## [BRIEF]
Please transcribe, word for word, the line containing "July 3, 2020: 5712 -> 5714" and every line after it through the end of the records below, and nothing else.

## [Difference listings]
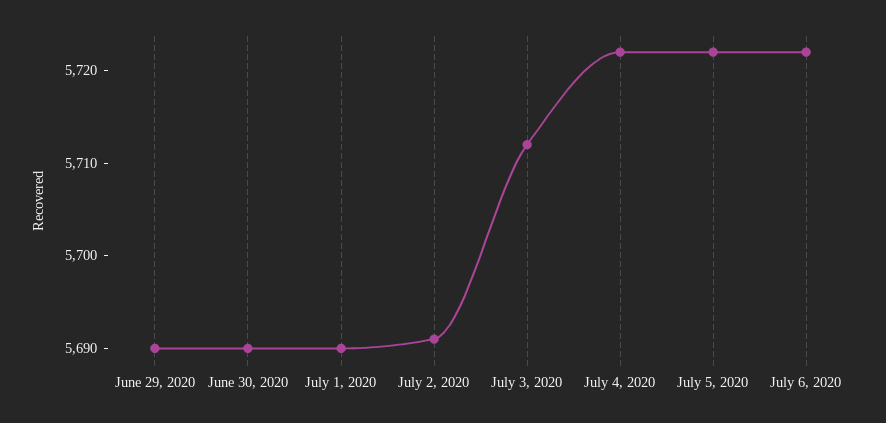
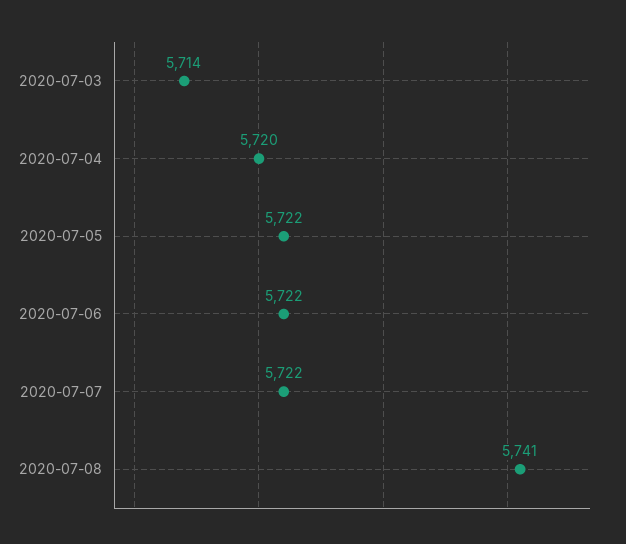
June 29, 2020: 5690 -> none
June 30, 2020: 5690 -> none
July 1, 2020: 5690 -> none
July 2, 2020: 5691 -> none
July 3, 2020: 5712 -> 5714
July 4, 2020: 5722 -> 5720
2020-07-07: none -> 5722
2020-07-08: none -> 5741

## [ANSWER AREA]
July 3, 2020: 5712 -> 5714
July 4, 2020: 5722 -> 5720
2020-07-07: none -> 5722
2020-07-08: none -> 5741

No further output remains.